Proceed With Caution:
This book contains violence, gore, death, murder, and self-mutilation and termination.
The Basics:
These Violent Delights is a retelling of Shakespeare's Romeo and Juliet, set in 1926 Shanghai. It centers on Juliette Cai, heiress to the Scarlet Gang, and Roma Montagov, heir to the White Flowers. The Scarlet Gang and the White Flowers are the two gangs who run Shanghai and have been feuding for years. Then a monster calls and the two must team up or everyone dies.
My Thoughts:
These Violent Delights was one of my most anticipated releases for 2020. I am a sucker for all things Romeo and Juliet, and this one sounded especially exciting. Flappers in Shangai! Rival gangs! Contagion! Monsters! All great stuff! Sadly, it just did not work out for me.
I found These Violent Delights to be dragged out and boring. I was interested in the very beginning as we're being introduced to our characters and the plot. But then it felt like nothing was happening. It was the same scenes over and over as people rip their throats out, Juliette demands answers, laments about being betrayed four years ago, shoots some people, rinse, repeat. The middle could have been tighter to keep readers engaged and the plot moving along.
There's also next to no romance in These Violent Delights. The backbone of any good Romeo and Juliet retelling is the dramatic relationship between the two leads. We're told that Juliette and Roma had a short-lived but intense relationship when they were fifteen, which ended in tragedy. Roma betrayed her. She betrayed him. Now, they're older, reunited, and there's no spark at all. They're working together to find a cure for the madness and stop the monster spreading it, so there's definitely some high stakes and adrenaline and...nothing.
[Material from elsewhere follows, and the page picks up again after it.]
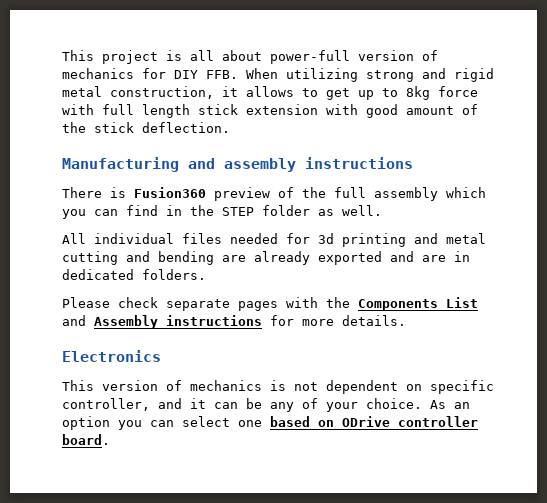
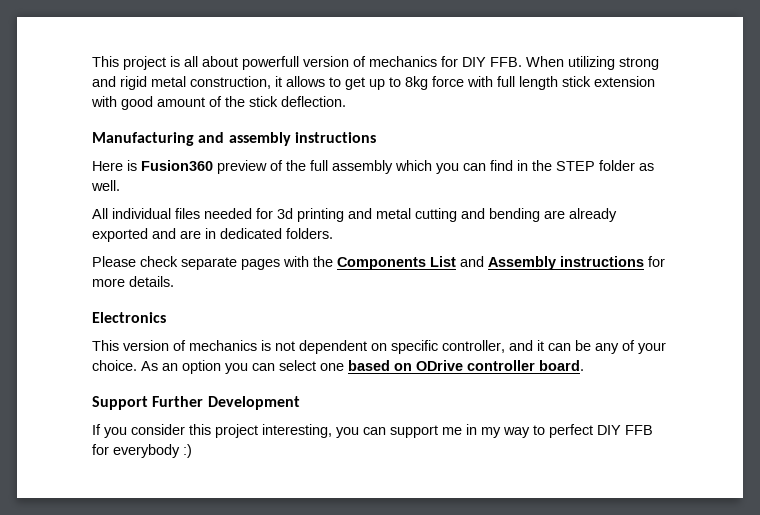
[270,50,350,64] power-full -> [242,56,299,70] powerfull
[62,187,102,198] There -> [92,161,123,171] Here
(110, 439) none -> [92,396,300,410] [92,424,653,438] [92,444,192,458] // Support Further Development // If you consider this project interesting, you can support me in my way to perfect DIY FFB for everybody :)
The plot of These Violent Delights was interesting though. People are succumbing to a madness that causes them to claw out their own throats, effective killing themselves. Is it drugs? Is it a disease? Is it contagious? This is the second plague by insects book I've read this month and find it fascinating and disturbing. However, I was not a fan of the literal monster spreading the insects. For me, it felt like too much. Creepy bugs are creepy enough.
For those of you who don't read epilogues, the epilogue is where it's at in These Violent Delights. The final battle happens and all seems like it's going back to normal, but then...nope! There's a surprise! I actually really enjoyed the epilogue, despite it ending on a huge cliffhanger. Is it enough to make me excited for the sequel? No. But it intrigued me enough that I might pick it up just to see what happens.